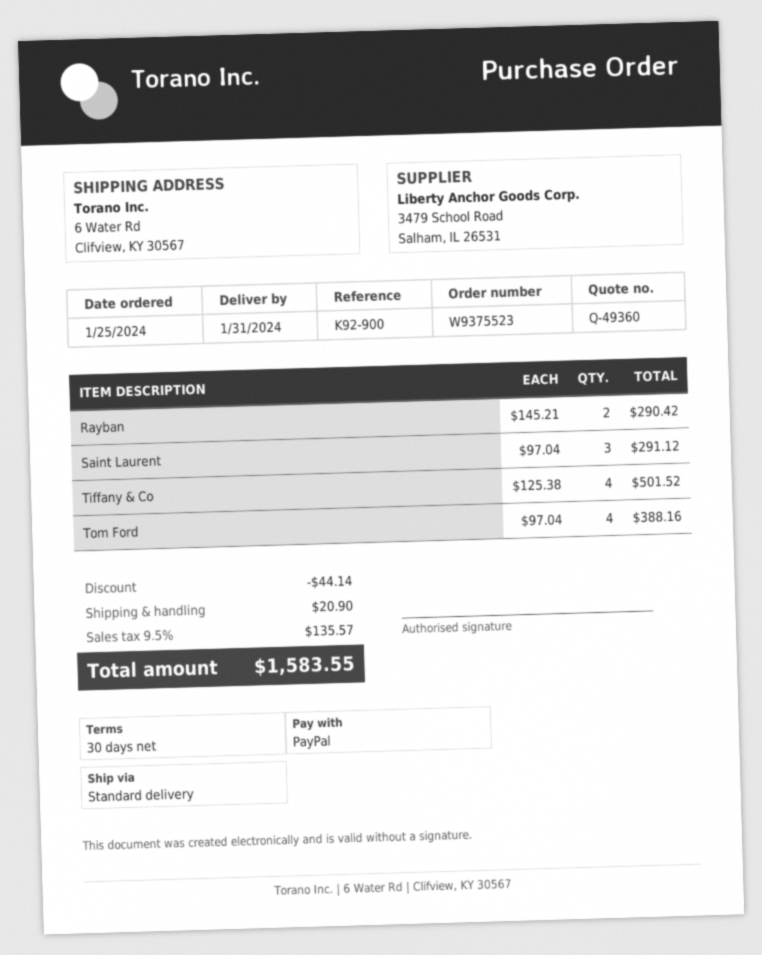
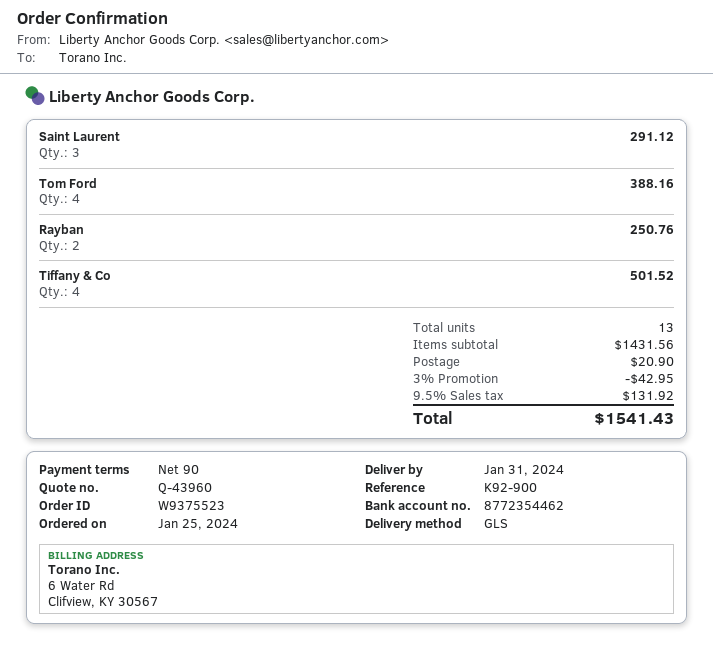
quote number: Q-49360 -> Q-43960
payment terms: 30 days -> 90 days
shipping method: standard -> GLS
Rayban: 2 for 290.42 -> 2 for 250.76
discount: 44.14 -> 42.95
tax: 9.5% = 135.57 -> 9.5% = 131.92
total: 1583.55 -> 1541.43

++++++

■ **WHAT THIS TASK INVOLVES**
Pictures aside, reproduce every record exactly as it stands.

■ **ANSWER SECTION**
quote number: Q-49360 -> Q-43960
payment terms: 30 days -> 90 days
shipping method: standard -> GLS
Rayban: 2 for 290.42 -> 2 for 250.76
discount: 44.14 -> 42.95
tax: 9.5% = 135.57 -> 9.5% = 131.92
total: 1583.55 -> 1541.43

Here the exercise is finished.